Ahead of Veterans Day, Sergeant Major of the Marine Corps Troy E. Black recognized the service of Marine Corps veterans during a private ceremony at Arlington National Cemetery, Nov. 8.
This year, the annual wreath laying honored the sixth Sergeant Major of the Marine Corps, Sgt. Maj. Clinton A. Puckett; the first woman to retire from the Marine Corps, Master Sgt. Catherine Grace Murray; and Sgt. Ronald Ariel Rodriguez who died while supporting combat operations in Helmand province, Afghanistan.
“It was humbling to place wreaths on the graves of Sergeant Major Puckett, Master Sergeant Murray and Sergeant Rodriguez. These Marines – though serving in different times, under different conditions, and facing different enemies – rest together in Arlington National Cemetery united by their service and sacrifice to the Corps.
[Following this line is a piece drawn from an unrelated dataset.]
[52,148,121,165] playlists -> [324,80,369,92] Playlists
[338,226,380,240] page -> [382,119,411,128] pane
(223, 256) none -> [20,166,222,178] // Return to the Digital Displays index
Semper Fidelis Marines.” Sergeant Major Troy Black, The Sergeant Major of the Marine Corps
Puckett served as the Marine Corps’ sergeant major from Feb. 1, 1973, until he retired from active duty May 31, 1975. A veteran of World War II, the Korean War and the Vietnam War, Puckett received the Navy Cross for extraordinary heroism for his actions in Korea. He was the last Sergeant Major of the Marine Corps to have served in WWII. At the age of 76, he died Sept. 3, 2002.
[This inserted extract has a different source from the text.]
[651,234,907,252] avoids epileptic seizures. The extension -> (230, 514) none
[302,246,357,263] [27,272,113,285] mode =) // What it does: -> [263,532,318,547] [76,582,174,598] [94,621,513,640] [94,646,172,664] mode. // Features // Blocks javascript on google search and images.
Like Puckett, Master Sgt. Murray also left her mark on the Corp’s history. Enlisting in the Marine Corps’ Reserve in 1943, Murray was the first woman to retire from the Marine Corps in 1972. During her career, the WWII veteran was stationed in London, Hawaii and Quantico, Virginia. Murray passed away Dec. 20, 2017, at age 100.
In his eight years of service, Rodriguez deployed twice to Iraq and earned more than a dozen personal service awards, including the Purple Heart. The Falls Church, Virginia, resident was assigned to 1st Battalion, 11th Marine Regiment, 1st Marine Division, I Marine Expeditionary Force, Camp Pendleton, California. Rodriguez died Aug. 23, 2010, at age 26 in Afghanistan.
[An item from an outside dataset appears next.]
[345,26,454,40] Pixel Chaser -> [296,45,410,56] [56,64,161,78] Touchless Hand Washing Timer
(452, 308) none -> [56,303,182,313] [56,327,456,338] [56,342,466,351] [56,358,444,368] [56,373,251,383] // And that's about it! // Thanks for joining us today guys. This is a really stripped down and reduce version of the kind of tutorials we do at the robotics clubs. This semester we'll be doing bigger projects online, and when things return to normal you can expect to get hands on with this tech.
Photo by Lance Cpl. Dalton D. Hensler
Puckett, Murray and Rodriguez are among the 400,000 veterans from all services and their families who call the 624 acre cemetery their final resting place.
The wreath-laying ceremony took place during the days leading up to Marine Corps’ 244th birthday.
In his birthday message, Commandant of the Marine Corps Gen. David H. Berger reflected on “the legacy built by those who came before us and in carrying that legacy into the future.” Berger continued, “Since 1775, courageous Marines have answered the call to fight for freedom and shaped our reputation as the most feared fighting force the world has seen. Marines from each generation approached every battle with a lethal combination of versatility, perseverance and adaptability that has allowed us to prevail in any clime and place.”
Berger ended his message by saying, “[the birthday] is a day to look toward future battlefields, to prepare to uphold the distinguished warfighting legacy of our predecessors wherever our nation calls.”